Finalement, le récit de ce coup de feu porté contre un migrant sud-américain ne semble qu’une opportunité pour le cinéaste afin de creuser la profondeur et la complexité de son personnage principal. La caméra n’en fait jamais des tonnes, comme si le propos devait avant tout se centrer sur le seul jeu de l’actrice. Et pourtant, autour d’elle, il y a ces magnifiques paysages désertiques de l’Arizona où les migrants viennent s’échouer comme des animaux et où la loi s’exerce dans la brutalité. L’apparente quiétude des lieux renferme le pire des relations humaines et sociales, là où l’héroïne tente d’affirmer sa personnalité, sa féminité face à des hommes imbus de leur pouvoir et leur toute-puissance.
Le long-métrage souffre peut-être de quelques longueurs qui perdent un peu le spectateur dans les lenteurs sableuses des montagnes.
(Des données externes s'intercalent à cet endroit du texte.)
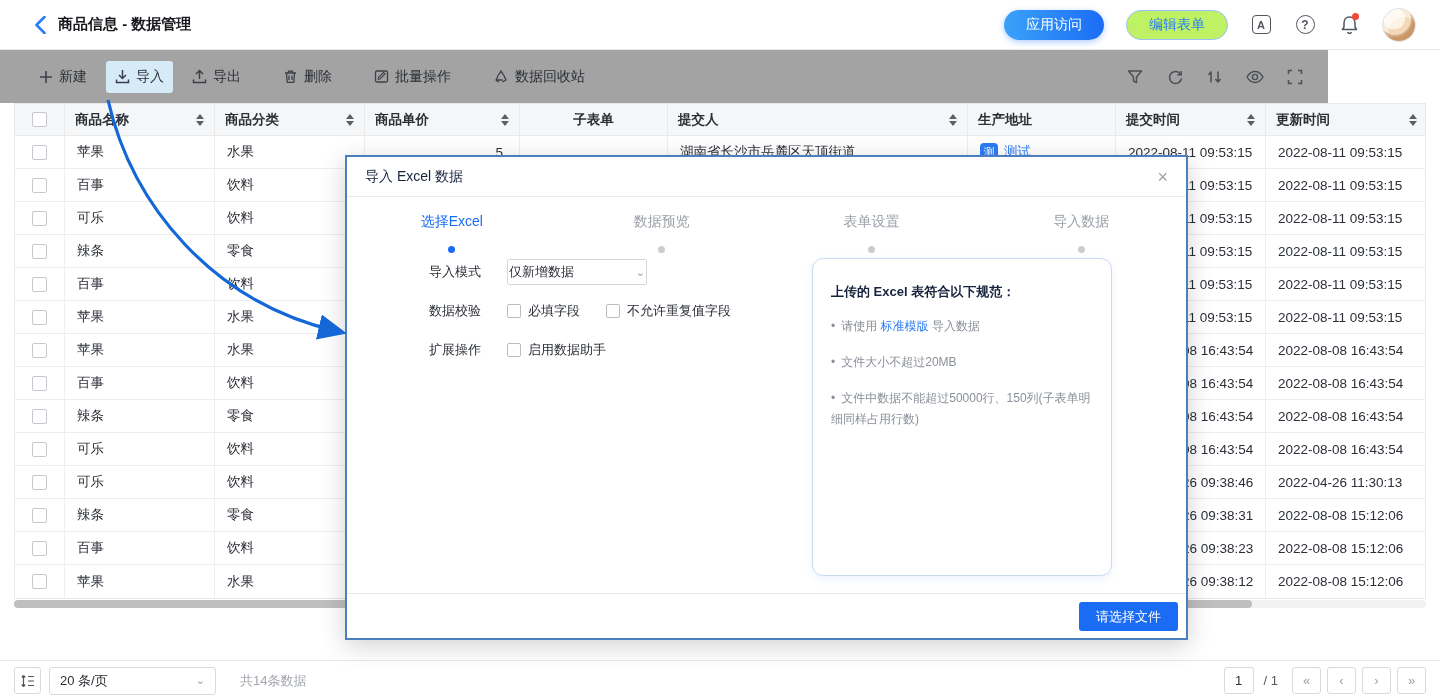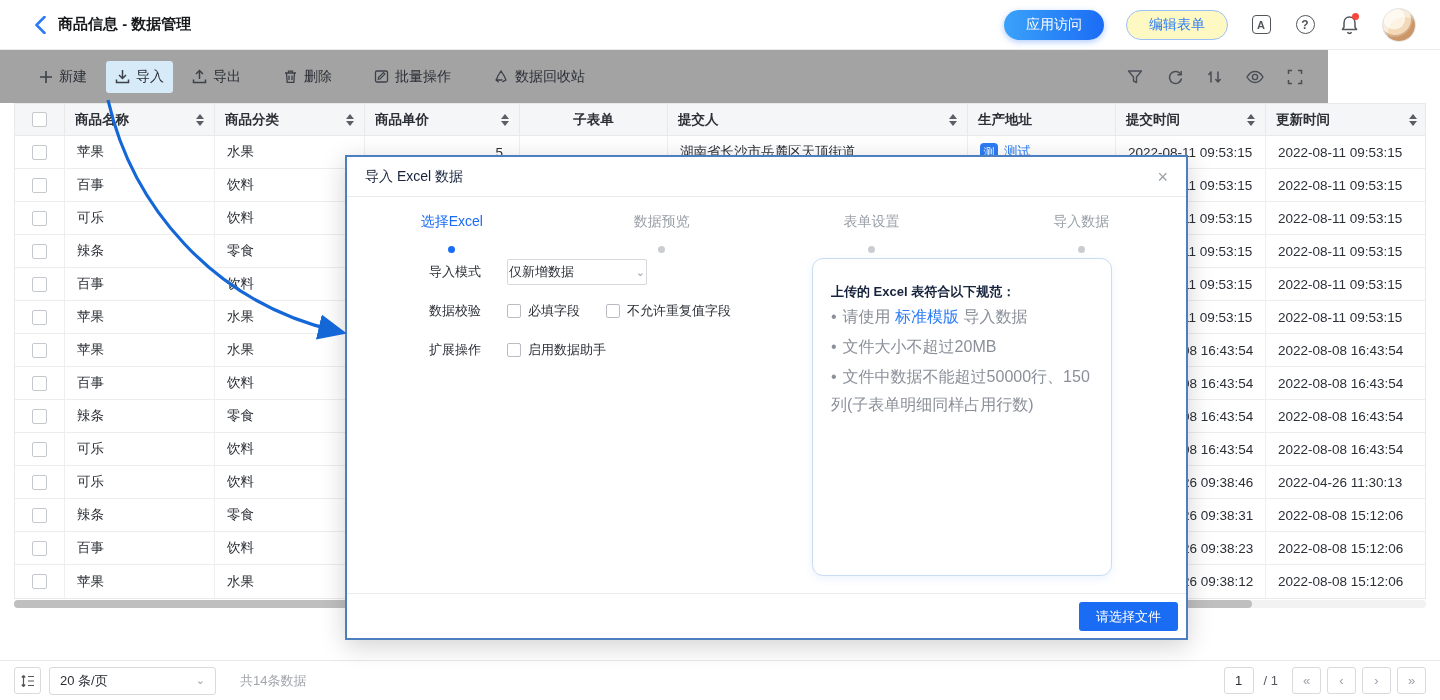--- a/index.html
+++ b/index.html
@@ -7,21 +7,21 @@
     font-family:"Liberation Sans","DejaVu Sans",sans-serif; color:#2b2f36; }
 
   
   .topbar { position:absolute; left:0; top:0; width:1440px; height:50px; background:#fff;
     border-bottom:1px solid #e8eaec; display:flex; align-items:center; z-index:10; }
   .back { margin-left:30px; width:20px; height:20px; display:flex; align-items:center; justify-content:center; cursor:pointer; }
   .page-title { margin-left:8px; font-size:15px; font-weight:bold; color:#17191c; }
   .topbar-right { margin-left:auto; display:flex; align-items:center; gap:22px; padding-right:24px; }
   .btn-primary-pill { height:30px; padding:0 22px; border-radius:16px; border:none; color:#fff; font-size:14px;
     background:linear-gradient(90deg,#3aa2fa,#1b6cf5); box-shadow:0 2px 6px rgba(27,108,245,.35); cursor:pointer; }
-  .btn-outline-pill { height:30px; padding:0 22px; border-radius:16px; background:#fef9c3; font-size:14px;
+  .btn-outline-pill { height:30px; padding:0 22px; border-radius:16px; background:#bef264; font-size:14px;
     border:1px solid #9dc0f8; color:#2b7cf6; cursor:pointer; }
   .top-icon { width:22px; height:22px; color:#51555c; display:flex; align-items:center; justify-content:center; position:relative; cursor:pointer; }
   .lang-box { width:19px; height:19px; border:1.5px solid #51555c; border-radius:4px; font-size:11px; font-weight:bold;
     display:flex; align-items:center; justify-content:center; }
   .help-circle { width:19px; height:19px; border:1.5px solid #51555c; border-radius:50%; font-size:12px; font-weight:bold;
     display:flex; align-items:center; justify-content:center; }
   .bell-dot { position:absolute; right:1px; top:-1px; width:7px; height:7px; border-radius:50%; }
   .avatar { width:34px; height:34px; border-radius:50%; border:1px solid #e3e5e8; cursor:pointer;
     background:radial-gradient(circle at 35% 30%,#fdf3e3 0 35%,#f3d9b8 36% 60%,#e8b98a 61% 100%);
     box-shadow:inset -4px -6px 0 rgba(150,90,40,.35), inset 5px 8px 0 rgba(255,255,255,.5); }
@@ -99,21 +99,21 @@
   .f-row { display:flex; align-items:center; margin-bottom:13px; height:26px; }
   .f-label { width:60px; margin-right:18px; font-size:13px; color:#2b2f36; white-space:nowrap; }
   .f-select { width:140px; height:26px; border:1px solid #d5d8dc; border-radius:2px; display:flex; align-items:center;
     justify-content:space-between; padding:0 1px; font-size:13px; color:#2b2f36; cursor:pointer; }
   .cb { display:flex; align-items:center; gap:7px; font-size:13px; color:#2b2f36; cursor:pointer; }
   .cb + .cb { margin-left:26px; }
   .cb .box { width:14px; height:14px; border:1px solid #b9bdc3; border-radius:2px; background:#fff; }
   .m-panel { position:absolute; left:465px; top:101px; width:300px; height:318px; border:1px solid #c9dcf4; border-radius:11px;
     background:#fff; padding:24px 18px; box-shadow:0 3px 8px rgba(27,108,245,.08); }
   .p-title { font-size:13px; font-weight:bold; color:#17233d; }
-  .p-item { font-size:16px; color:#8a8f99; margin-top:2px; line-height:1.75; }
+  .p-item { font-size:12px; color:#8a8f99; margin-top:15px; line-height:1.75; }
   .p-item .blt { margin-right:6px; }
   .p-link { color:#2b7cf6; cursor:pointer; }
   .m-footer { position:absolute; left:0; right:0; bottom:0; height:45px; border-top:1px solid #e8eaec; }
   .m-file-btn { position:absolute; right:8px; top:8px; height:29px; padding:0 17px; background:#1b6cf5; color:#fff;
     border:none; border-radius:3px; font-size:13px; cursor:pointer; }
 </style>
 </head>
 <body>
 
 <div class="topbar">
En contrepoint du personnage central, il y a ce grand-père et son petit-fils d’origine indienne, qui semblent destinés à faire rétablir un équilibre dans la terreur qui règne. Il secourent des clandestins écrasés jusqu’au jour où le drame survient. L’héroïne semble, quant à elle, imperturbable, comme si la vie de cet homme qu’elle a abattu était sans importance.